As she served up oysters and glasses of sauvignon blanc, I brought Alexis up to speed on my most recent antics.
“No way! Superscandalous!” she said, shining a glass and hooking it onto the beam above the bar.
“I know, I know.”
“But totally fun, too. Oh, and I know the perfect guy for you. My cousin Banyan.”
“Banyan? As in Banyan Banyan?”
“Yes, you are totally his type. Hippie girl with long brown hair.”
“But I'm trying to take a break here. That's the whole point.”
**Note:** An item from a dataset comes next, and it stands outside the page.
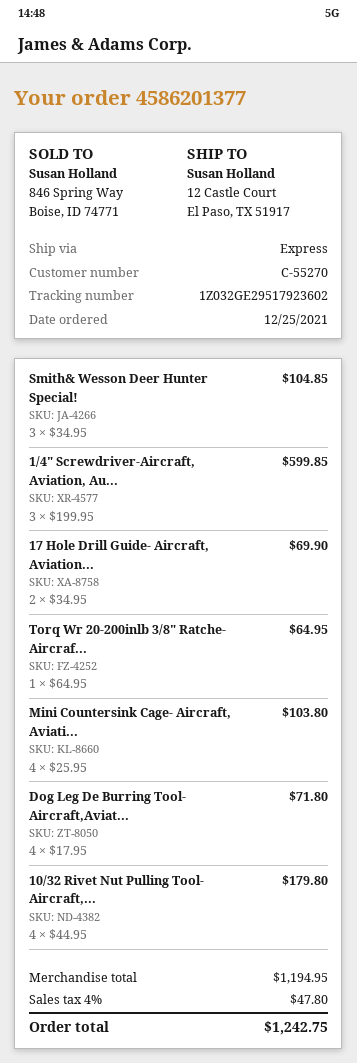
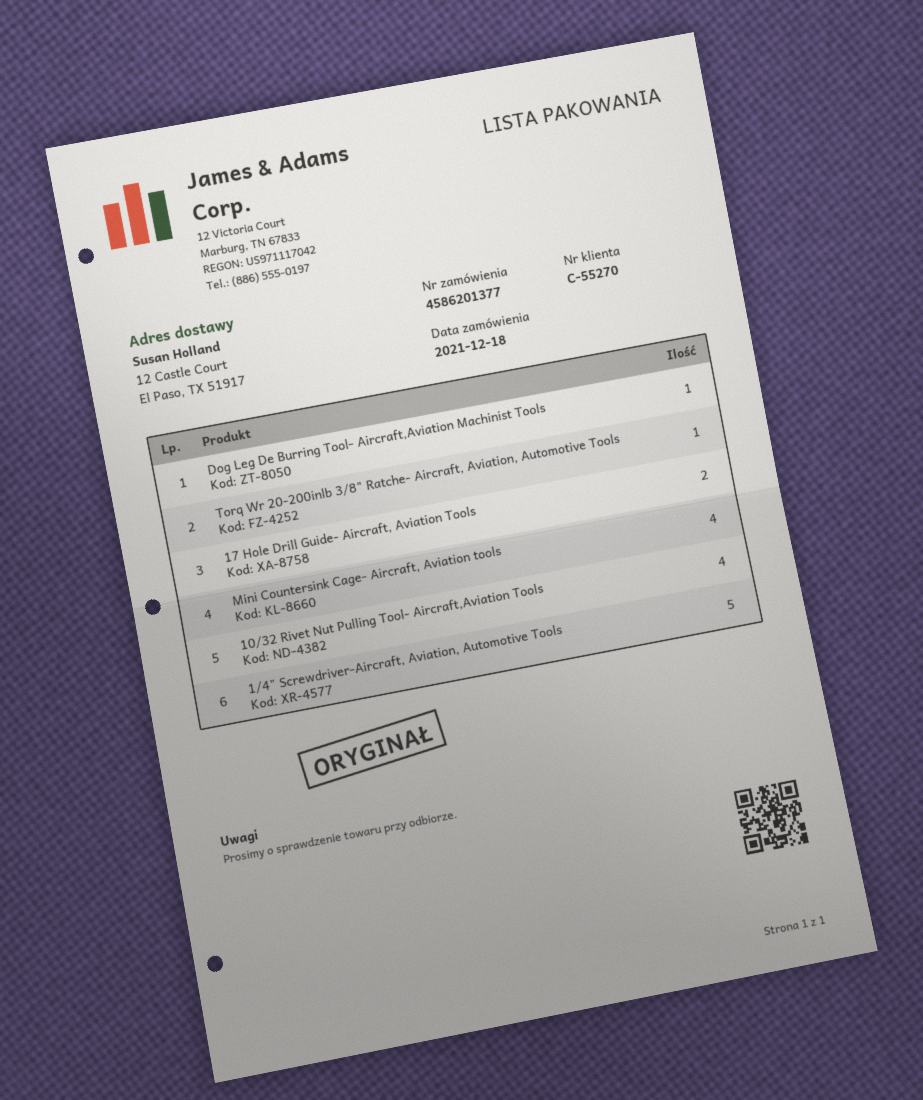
order date: 2021-12-25 -> 2021-12-18
Smith& Wesson Deer Hunter Special!: 3 -> none
1/4" Screwdriver-Aircraft, Aviation, Au...: 3 -> 5
Dog Leg De Burring Tool- Aircraft,Aviat...: 4 -> 1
“He's playing a show on Saturday. We'll go and I'll introduce you.”
Banyan, the son of famous musicians, was hot and had a Vineyard house all to himself. It had been only half a day, but I was already dreading the boat ride back home. There's something especially calming about islands, knowing there is a moat separating us from all the things we need to do. The overflowing laundry pile back home would just have to wait, as would the countless phone calls yet to return. I never thought I'd be grateful for shoddy cell phone service. There was a sea in between my concerns and me, and Banyan was my ticket to paradise.
That night I fell asleep to the image of my life as a year-rounder. I couldn't wait to spend the rest of my days riding horses and sipping herbal iced tea by the pool.
The following day, my mom came to join me for some mother-daughter quality time—meaning by day we'd hang out at the beach and at night I'd ditch her to go out with Alexis and her friends. I picked her up at the ferry dock in my new Crocs. They're so comfortable! On the way back up-island, we stopped for ice cream at the famed Mad Martha's. As we strolled along Main Street, racing to catch the runaway drips of mint chip in the sweltering sun, we perused the window displays of framed cliff-side sunsets, straw hats, and pastel linen dresses. And there, crossing the street, was Banyan.
“Oh my God, Mom, don't look! That's Alexis's cousin, the one she wants to set me up with.”
“Where?”
“Don't look!”
I turned the corner and pulled my mom with me. My heart was pounding.
“Did you see him?” I asked, panting.
“You told me not to look!”
I turned to find myself face to face with a life-size poster of him, advertising his upcoming concert.
“That's him!” I said, pointing at the poster. His dreamy smile sent me adrift.
I could work at his mom's chic clothing store in town and get a family discount!
“Hmm,” my mom said, crunching on her cone, “I don't see it.” My mom often had psychic moments. That was not the moment for one of them.